▶ Exercise aim
Scan the records below for the line containing "the following commands" and the line containing "- 6. Open a". Copy both, plus every line between, exactly.

▶ Dataset entries
══════════════════════════════

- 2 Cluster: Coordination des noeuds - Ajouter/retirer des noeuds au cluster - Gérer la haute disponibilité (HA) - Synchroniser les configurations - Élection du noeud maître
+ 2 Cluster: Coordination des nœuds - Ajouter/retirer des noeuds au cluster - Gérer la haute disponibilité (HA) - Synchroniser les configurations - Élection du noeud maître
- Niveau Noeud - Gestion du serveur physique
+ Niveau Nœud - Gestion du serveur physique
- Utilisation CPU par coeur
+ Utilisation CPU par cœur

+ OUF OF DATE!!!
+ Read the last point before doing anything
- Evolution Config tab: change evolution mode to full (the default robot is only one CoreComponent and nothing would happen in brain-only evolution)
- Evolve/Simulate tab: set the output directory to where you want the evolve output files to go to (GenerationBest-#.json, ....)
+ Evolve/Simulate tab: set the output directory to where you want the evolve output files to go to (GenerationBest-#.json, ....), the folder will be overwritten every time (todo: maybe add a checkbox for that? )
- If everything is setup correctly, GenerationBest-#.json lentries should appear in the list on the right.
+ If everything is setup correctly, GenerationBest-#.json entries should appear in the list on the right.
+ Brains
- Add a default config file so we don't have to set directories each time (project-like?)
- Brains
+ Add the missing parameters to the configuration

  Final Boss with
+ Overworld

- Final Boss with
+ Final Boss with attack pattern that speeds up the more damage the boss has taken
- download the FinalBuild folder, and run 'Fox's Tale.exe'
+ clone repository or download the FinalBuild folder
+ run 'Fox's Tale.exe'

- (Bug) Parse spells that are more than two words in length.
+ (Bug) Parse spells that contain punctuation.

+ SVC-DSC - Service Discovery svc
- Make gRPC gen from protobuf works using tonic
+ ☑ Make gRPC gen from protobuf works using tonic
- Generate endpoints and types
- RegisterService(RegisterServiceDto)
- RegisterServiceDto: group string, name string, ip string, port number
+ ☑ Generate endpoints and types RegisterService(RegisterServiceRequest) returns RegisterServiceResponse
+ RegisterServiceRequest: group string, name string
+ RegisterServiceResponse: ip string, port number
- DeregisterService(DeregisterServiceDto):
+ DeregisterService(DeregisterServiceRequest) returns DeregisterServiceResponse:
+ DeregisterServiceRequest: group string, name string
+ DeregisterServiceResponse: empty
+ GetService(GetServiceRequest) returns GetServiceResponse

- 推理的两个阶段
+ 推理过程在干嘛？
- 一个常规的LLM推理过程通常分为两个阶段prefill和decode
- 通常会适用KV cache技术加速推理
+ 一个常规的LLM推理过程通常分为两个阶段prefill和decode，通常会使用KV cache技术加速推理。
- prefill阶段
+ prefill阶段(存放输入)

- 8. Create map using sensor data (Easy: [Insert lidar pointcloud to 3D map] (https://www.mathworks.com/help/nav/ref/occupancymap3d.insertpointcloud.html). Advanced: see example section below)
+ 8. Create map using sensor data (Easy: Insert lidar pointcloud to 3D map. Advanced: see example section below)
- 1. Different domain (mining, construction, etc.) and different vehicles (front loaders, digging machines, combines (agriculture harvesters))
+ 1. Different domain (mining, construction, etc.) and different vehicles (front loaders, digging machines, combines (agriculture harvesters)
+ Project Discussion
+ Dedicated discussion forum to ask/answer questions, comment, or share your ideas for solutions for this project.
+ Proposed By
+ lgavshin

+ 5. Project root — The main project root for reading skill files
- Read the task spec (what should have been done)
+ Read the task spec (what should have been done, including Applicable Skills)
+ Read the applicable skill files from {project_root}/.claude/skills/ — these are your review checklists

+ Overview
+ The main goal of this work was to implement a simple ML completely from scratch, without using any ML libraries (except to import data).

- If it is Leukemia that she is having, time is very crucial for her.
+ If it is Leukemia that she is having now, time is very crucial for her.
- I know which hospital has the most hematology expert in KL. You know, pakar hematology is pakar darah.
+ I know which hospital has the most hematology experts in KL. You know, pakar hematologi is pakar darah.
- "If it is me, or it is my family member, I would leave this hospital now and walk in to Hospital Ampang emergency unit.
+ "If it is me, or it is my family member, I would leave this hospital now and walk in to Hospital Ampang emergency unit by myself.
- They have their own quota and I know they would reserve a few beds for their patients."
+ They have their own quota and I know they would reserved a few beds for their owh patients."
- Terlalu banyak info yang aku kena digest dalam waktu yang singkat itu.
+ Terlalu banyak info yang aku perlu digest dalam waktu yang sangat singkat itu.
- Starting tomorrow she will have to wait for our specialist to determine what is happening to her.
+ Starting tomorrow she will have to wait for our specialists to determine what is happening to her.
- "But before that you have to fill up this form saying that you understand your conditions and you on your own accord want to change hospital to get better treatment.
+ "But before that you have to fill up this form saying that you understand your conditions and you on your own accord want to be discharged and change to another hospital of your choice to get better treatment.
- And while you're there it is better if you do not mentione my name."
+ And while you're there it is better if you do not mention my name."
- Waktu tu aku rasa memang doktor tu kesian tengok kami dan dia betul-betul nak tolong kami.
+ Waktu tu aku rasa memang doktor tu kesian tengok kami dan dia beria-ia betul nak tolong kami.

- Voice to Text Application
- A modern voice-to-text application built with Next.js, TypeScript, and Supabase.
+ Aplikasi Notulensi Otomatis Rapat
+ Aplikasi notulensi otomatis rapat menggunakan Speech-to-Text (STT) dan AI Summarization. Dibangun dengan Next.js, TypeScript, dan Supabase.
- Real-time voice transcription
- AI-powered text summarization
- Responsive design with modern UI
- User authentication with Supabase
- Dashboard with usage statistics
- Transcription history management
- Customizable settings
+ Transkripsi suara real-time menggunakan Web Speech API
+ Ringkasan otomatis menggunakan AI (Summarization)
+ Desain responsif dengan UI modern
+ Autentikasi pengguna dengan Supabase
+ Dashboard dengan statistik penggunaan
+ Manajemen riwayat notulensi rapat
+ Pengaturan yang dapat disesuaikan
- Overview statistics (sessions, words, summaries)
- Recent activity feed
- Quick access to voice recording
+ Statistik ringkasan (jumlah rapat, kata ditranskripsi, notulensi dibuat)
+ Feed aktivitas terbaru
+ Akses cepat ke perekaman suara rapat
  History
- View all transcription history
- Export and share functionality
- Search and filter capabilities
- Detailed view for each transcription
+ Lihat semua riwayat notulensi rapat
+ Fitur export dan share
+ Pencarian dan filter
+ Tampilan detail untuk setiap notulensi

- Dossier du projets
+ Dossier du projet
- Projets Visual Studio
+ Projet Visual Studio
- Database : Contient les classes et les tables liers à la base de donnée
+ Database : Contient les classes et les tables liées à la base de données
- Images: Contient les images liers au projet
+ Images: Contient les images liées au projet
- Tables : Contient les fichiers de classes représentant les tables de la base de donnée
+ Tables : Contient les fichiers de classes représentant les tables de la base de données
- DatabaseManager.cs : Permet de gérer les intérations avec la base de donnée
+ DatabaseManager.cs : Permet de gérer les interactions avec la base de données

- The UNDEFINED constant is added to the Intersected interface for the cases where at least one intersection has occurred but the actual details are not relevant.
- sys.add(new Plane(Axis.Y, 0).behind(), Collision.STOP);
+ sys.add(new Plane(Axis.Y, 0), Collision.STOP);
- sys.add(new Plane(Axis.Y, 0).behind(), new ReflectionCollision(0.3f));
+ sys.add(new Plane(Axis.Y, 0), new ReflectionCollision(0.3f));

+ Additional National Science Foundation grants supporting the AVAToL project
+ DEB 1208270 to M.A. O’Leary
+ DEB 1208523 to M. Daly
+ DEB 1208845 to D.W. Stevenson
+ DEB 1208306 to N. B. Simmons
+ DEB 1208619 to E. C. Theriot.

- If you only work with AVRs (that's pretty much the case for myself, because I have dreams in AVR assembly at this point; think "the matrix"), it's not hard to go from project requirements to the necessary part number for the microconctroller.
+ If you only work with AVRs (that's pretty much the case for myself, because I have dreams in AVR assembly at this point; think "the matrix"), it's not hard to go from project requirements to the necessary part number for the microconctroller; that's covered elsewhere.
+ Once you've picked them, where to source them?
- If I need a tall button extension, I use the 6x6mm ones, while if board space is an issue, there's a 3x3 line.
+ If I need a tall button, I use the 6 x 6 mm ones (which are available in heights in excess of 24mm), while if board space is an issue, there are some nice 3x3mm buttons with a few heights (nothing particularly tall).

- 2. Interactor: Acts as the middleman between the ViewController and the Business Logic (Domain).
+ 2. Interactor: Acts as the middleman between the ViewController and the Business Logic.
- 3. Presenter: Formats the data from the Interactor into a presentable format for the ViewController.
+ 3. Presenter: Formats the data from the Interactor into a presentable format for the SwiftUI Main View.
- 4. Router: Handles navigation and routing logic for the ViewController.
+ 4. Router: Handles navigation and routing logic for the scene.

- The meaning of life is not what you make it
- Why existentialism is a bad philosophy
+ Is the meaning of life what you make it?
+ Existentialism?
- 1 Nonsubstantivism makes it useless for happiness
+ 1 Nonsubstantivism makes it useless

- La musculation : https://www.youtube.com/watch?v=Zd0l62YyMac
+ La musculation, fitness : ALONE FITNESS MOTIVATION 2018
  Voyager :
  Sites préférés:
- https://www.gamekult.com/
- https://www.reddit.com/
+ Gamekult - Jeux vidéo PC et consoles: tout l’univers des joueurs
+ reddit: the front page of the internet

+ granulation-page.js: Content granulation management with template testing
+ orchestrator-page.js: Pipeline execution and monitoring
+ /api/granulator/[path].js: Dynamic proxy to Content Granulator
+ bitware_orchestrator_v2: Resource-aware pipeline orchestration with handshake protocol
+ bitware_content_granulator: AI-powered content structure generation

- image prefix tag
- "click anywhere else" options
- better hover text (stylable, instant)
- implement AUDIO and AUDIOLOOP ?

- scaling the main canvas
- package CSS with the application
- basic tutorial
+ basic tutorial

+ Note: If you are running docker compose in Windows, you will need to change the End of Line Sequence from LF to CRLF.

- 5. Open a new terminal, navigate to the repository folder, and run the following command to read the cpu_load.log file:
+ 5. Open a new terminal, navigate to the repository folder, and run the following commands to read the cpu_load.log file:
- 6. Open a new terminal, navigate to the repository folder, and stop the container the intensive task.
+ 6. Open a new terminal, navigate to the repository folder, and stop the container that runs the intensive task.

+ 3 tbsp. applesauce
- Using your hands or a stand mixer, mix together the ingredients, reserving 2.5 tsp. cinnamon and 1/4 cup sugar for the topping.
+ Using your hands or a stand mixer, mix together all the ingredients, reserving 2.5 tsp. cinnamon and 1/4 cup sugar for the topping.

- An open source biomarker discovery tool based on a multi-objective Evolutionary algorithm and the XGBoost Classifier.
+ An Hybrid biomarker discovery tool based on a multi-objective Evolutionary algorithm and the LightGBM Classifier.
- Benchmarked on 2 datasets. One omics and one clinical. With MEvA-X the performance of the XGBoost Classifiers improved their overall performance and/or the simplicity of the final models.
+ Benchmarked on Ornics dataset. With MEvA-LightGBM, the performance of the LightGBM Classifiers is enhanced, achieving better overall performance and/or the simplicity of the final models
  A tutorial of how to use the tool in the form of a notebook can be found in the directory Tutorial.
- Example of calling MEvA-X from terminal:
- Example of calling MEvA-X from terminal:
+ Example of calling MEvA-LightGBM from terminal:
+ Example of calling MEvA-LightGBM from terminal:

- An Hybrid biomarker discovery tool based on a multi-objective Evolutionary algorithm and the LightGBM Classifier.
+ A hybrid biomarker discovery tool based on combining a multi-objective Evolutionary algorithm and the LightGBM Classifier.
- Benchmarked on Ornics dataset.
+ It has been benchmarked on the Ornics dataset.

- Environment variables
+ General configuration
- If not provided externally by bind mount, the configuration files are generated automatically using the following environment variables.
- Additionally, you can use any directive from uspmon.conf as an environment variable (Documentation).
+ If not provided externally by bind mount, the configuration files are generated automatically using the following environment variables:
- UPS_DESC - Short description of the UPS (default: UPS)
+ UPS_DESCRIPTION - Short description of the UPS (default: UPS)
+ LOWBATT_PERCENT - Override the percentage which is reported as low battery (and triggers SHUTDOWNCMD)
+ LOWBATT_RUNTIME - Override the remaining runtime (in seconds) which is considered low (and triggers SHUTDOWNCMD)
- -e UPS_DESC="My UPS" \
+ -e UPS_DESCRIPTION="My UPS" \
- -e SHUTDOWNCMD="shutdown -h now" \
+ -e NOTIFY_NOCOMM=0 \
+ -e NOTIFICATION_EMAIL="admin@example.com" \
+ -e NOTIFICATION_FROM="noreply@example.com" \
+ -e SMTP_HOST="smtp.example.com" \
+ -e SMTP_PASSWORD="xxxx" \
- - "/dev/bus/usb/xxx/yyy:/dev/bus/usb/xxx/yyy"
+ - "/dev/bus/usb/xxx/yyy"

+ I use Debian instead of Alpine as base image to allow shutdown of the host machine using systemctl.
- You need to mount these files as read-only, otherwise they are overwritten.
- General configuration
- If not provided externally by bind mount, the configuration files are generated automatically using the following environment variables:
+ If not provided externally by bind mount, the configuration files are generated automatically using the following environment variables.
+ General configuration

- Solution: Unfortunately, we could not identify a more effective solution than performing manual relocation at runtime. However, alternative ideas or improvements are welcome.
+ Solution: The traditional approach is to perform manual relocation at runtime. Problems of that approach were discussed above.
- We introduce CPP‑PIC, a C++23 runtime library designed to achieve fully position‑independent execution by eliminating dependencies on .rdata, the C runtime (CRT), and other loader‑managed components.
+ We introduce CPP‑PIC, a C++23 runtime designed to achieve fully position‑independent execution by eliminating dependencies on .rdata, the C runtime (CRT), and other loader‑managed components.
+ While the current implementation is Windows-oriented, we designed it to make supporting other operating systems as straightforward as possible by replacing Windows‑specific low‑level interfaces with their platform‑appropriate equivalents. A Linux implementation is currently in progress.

══════════════════════════════

▶ Solution to the problem
+ 5. Open a new terminal, navigate to the repository folder, and run the following commands to read the cpu_load.log file:
- 6. Open a new terminal, navigate to the repository folder, and stop the container the intensive task.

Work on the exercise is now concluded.